Your task >>
Restate word for word the lines that run from the one containing "font-weight:bold; padding-left:16px; white-space:pre-line;" to the last line of the data, both ends included.
Source data section start
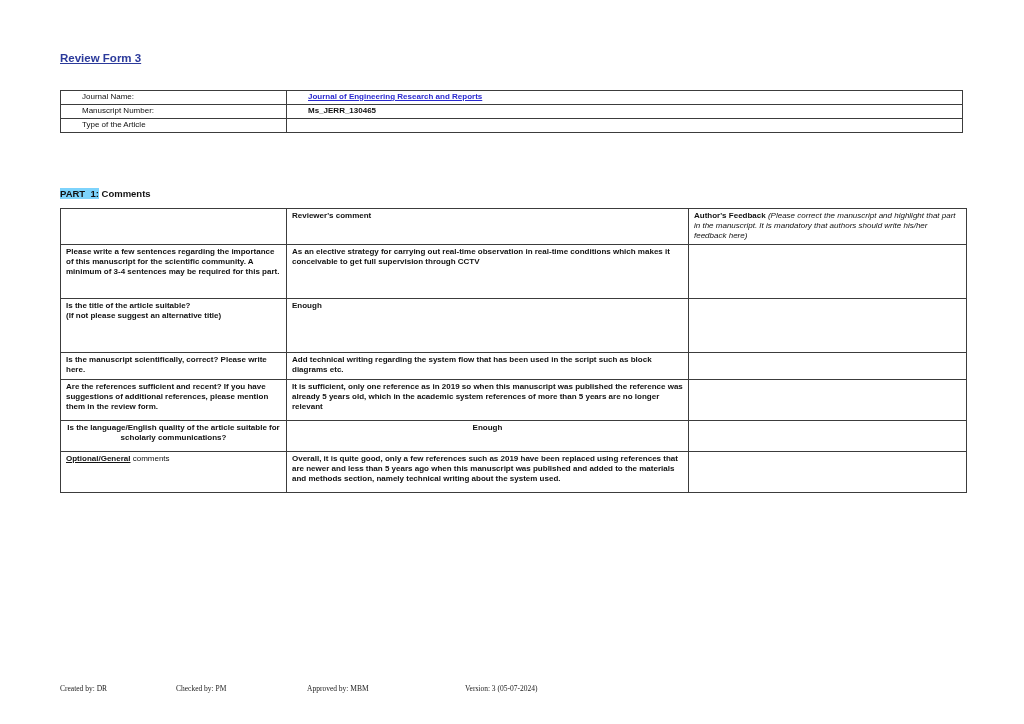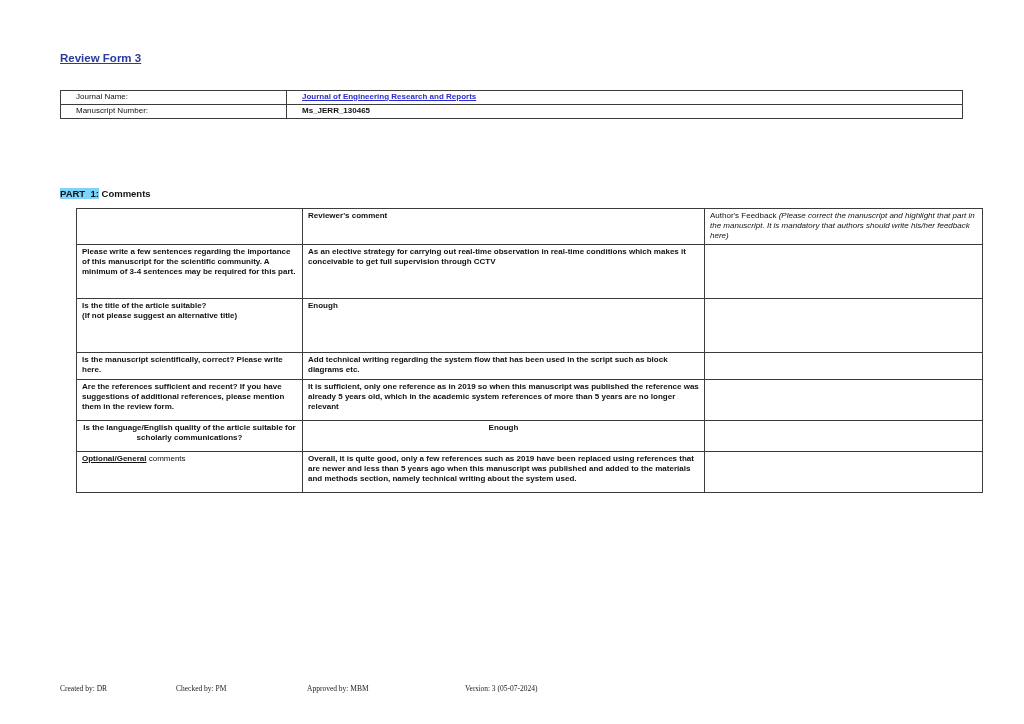--- a/index.html
+++ b/index.html
@@ -14,7 +14,7 @@
   }
   table { border-collapse:collapse; table-layout:fixed; }
   td { box-sizing:border-box; border:1px solid #3c3c3c; vertical-align:top;
-       font-size:8px; line-height:1.3; padding:1px 15px; overflow:hidden; }
+       font-size:8px; line-height:1.3; padding:1px 21px; overflow:hidden; }
 
   .info-table { position:absolute; left:60px; top:90px; width:903px; }
   .info-table .label-cell { font-weight:normal; }

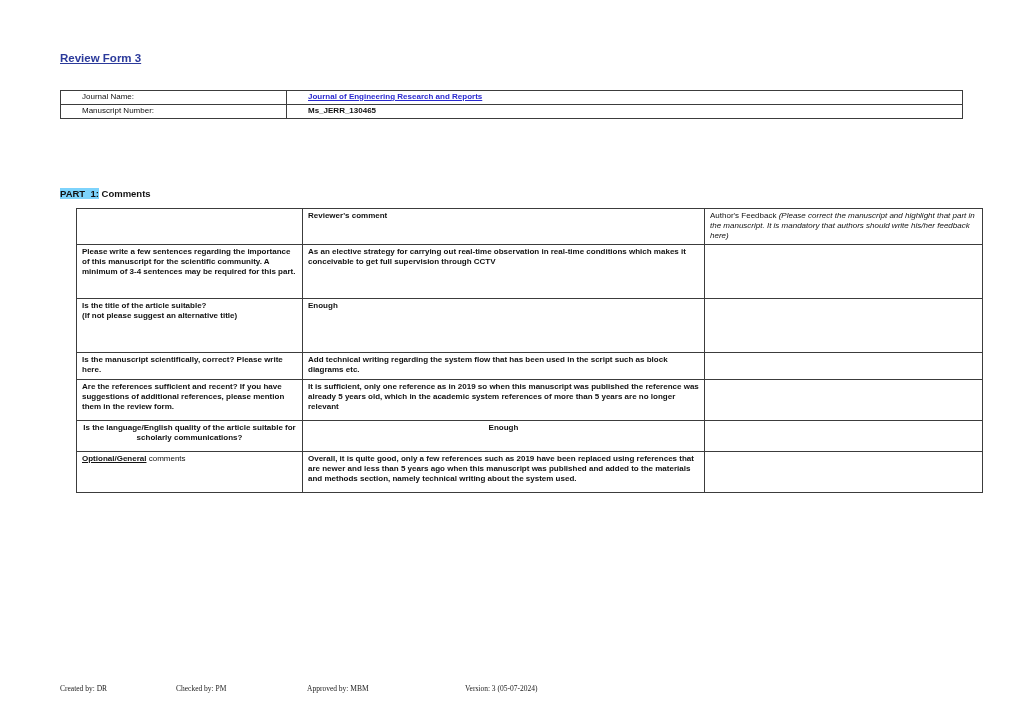--- a/index.html
+++ b/index.html
@@ -76,6 +76,10 @@
       <td class="label-cell">Manuscript Number:</td>
       <td class="value-cell">Ms_JERR_130465</td>
     </tr>
+    <tr class="r-short">
+      <td class="label-cell">Type of the Article</td>
+      <td class="value-cell"></td>
+    </tr>
   </tbody>
     </table>
 

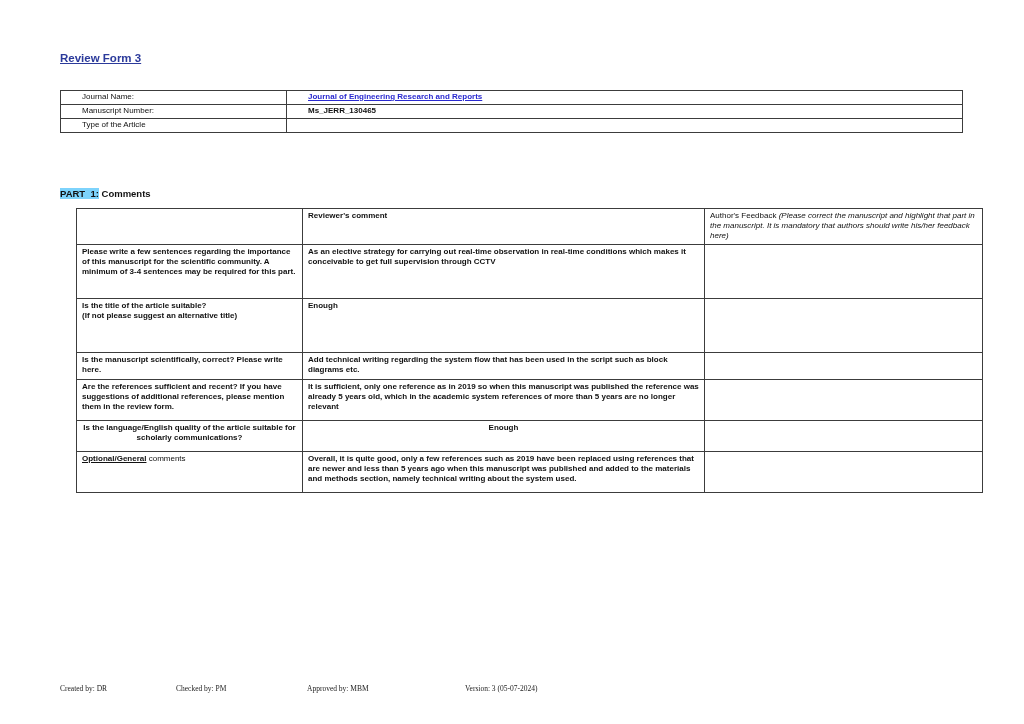--- a/index.html
+++ b/index.html
@@ -27,7 +27,7 @@
   .part1 { position:absolute; left:60px; top:188px; font-size:9.5px; font-weight:bold; color:#111; }
   .part1 .badge { background:#7dd3fc; white-space:pre; }
 
-  .comments-table { position:absolute; left:76px; top:208px; width:906px; }
+  .comments-table { position:absolute; left:60px; top:208px; width:906px; }
   .comments-table td { padding:2px 5px; line-height:1.28; }
   .hdr-reviewer { font-weight:bold; }
   .hdr-author b { font-weight:normal; font-style:normal; }

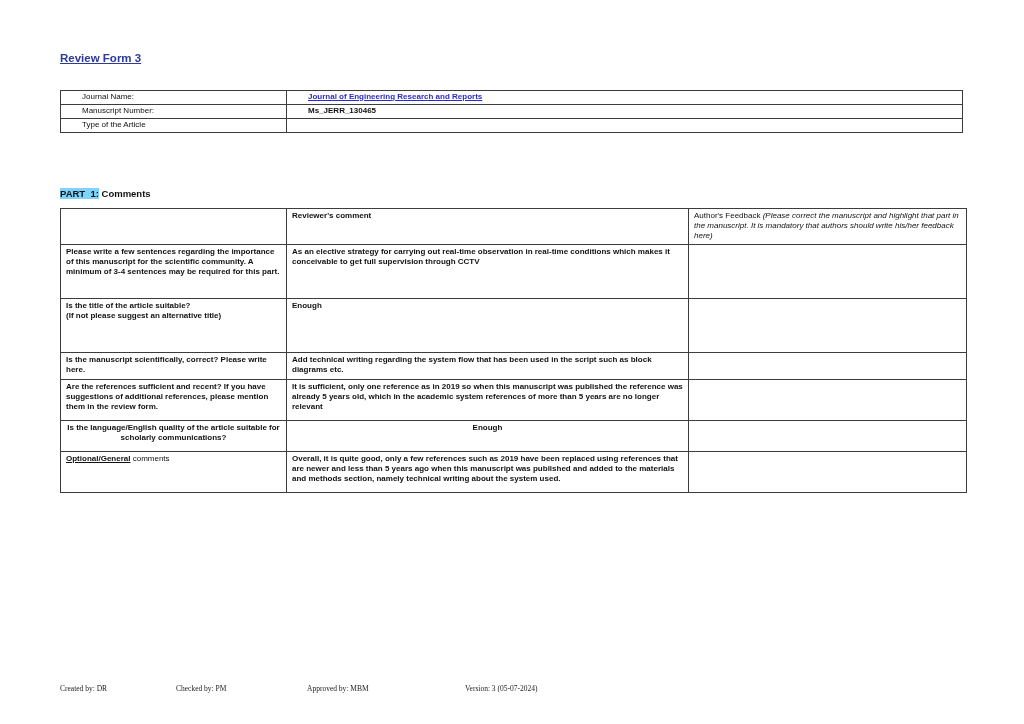--- a/index.html
+++ b/index.html
@@ -30,7 +30,7 @@
   .comments-table { position:absolute; left:60px; top:208px; width:906px; }
   .comments-table td { padding:2px 5px; line-height:1.28; }
   .hdr-reviewer { font-weight:bold; }
-  .hdr-author b { font-weight:normal; font-style:normal; }
+  .hdr-author b { font-weight:bold; font-style:normal; }
   .hdr-author i { font-weight:normal; font-style:italic; }
   .q-cell { font-weight:bold; padding-left:16px; white-space:pre-line; }
   .q-cell-plain { font-weight:normal; padding-left:4px; }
Source data section end
Answer box >>
   .q-cell { font-weight:bold; padding-left:16px; white-space:pre-line; }
   .q-cell-plain { font-weight:normal; padding-left:4px; }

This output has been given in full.